A supermarket owner in Omdurman believes the reason for the inflation is the high price of fuel on the black market, as the price of a gallon of fuel is up to 40,000 Sudanese Pounds ($67) now from two thousand Sudanese Pounds ($3.34) before the crisis.

An Omdurman butcher said demand was low even in places where fighting has stopped because residents have left.

The value of the Sudanese pound has fallen around 600% against the dollar since 2018, prompting many to save their money in dollars.

Traders in Khartoum are facing a cash crunch, and people are increasingly relying on the “Bankak” app, which relies on opening an e-wallet to pay bills, but this service is often interrupted.
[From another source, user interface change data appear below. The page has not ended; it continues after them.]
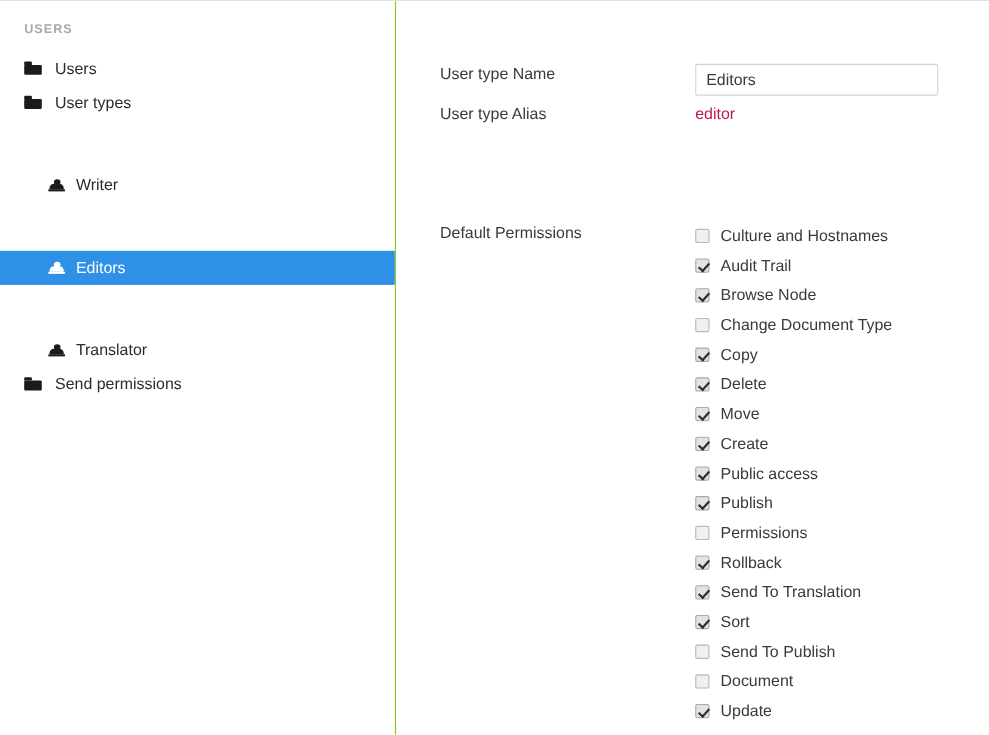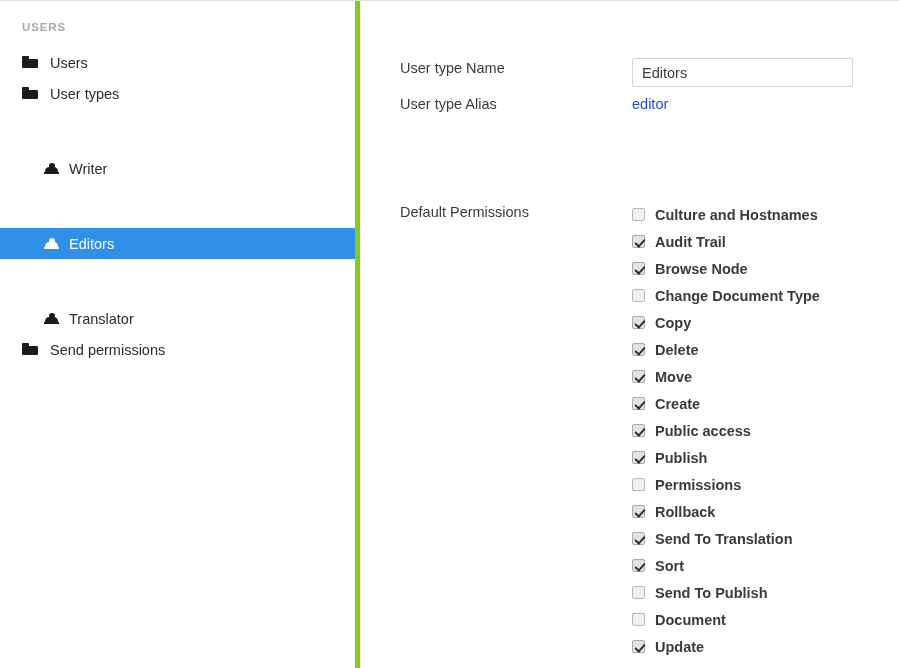"USERS" #sidebar { border-right: 5px solid #84cc16 -> 1px solid #84cc16 }
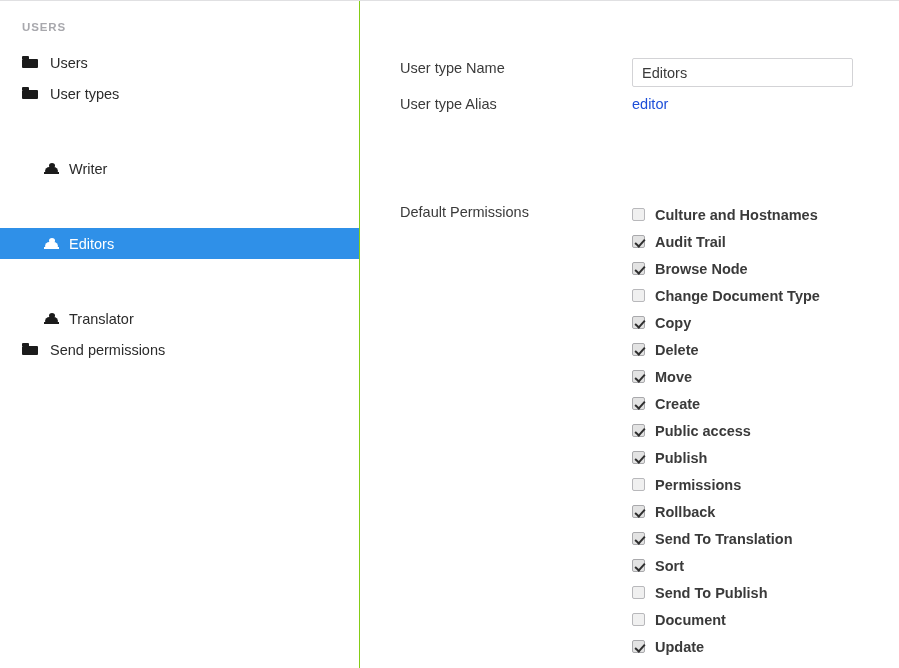"editor" .static-value { color: #1d4ed8 -> #be185d }
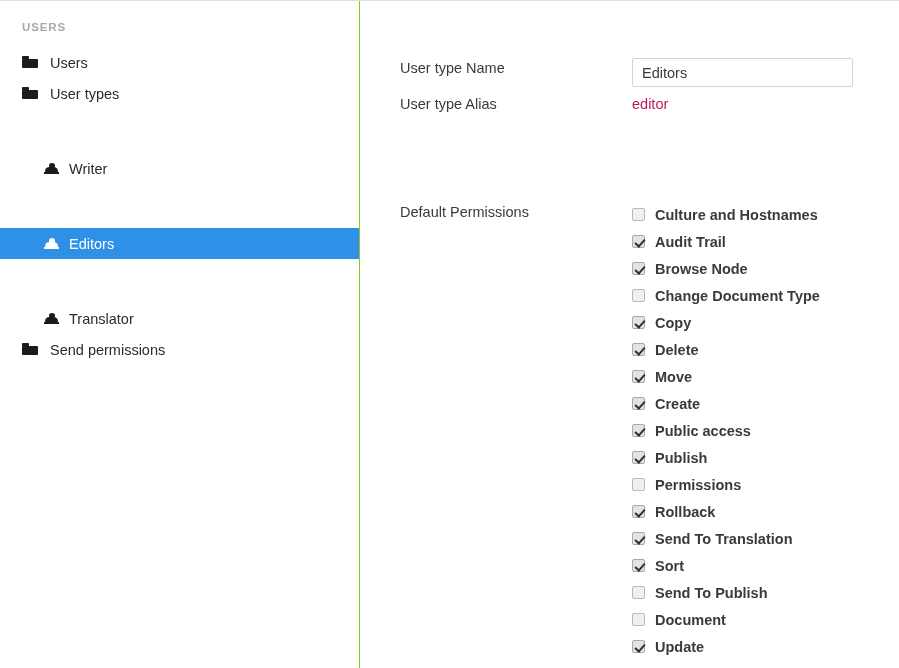"Culture and Hostnames" .perm-row { font-weight: bold -> none }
The black market saw unusual fluctuations, as expat relatives sought to sell dollars through your bank’s app transfers to their families in Sudan, while residents inside the country sought to obtain dollars as safe savings.

Forex traders offer to sell the dollar at prices up to 700 Sudanese pounds ($1.17), while buying it below 300 Sudanese pounds ($0.5014), with prices varying widely given the increasing difficulty of transport and communications.

And the Central Bank of Sudan said on Sunday that banks outside the capital were carrying out withdrawal and deposit operations, while inside the capital Khartoum, the army and the Rapid Support Forces were were trading accusations of looting banks, and the head of a bank in the capital said he was trying to temporarily move the bank’s headquarters outside Khartoum.

Crowds were seen in the town of Atbara, northeast of Khartoum, standing outside banks, some of which imposed maximum withdrawal limits.

Al-Hassan spoke from Khartoum saying, “The cash flow I had exhausted, and I haven’t received my salary, and the banking apps are not working.”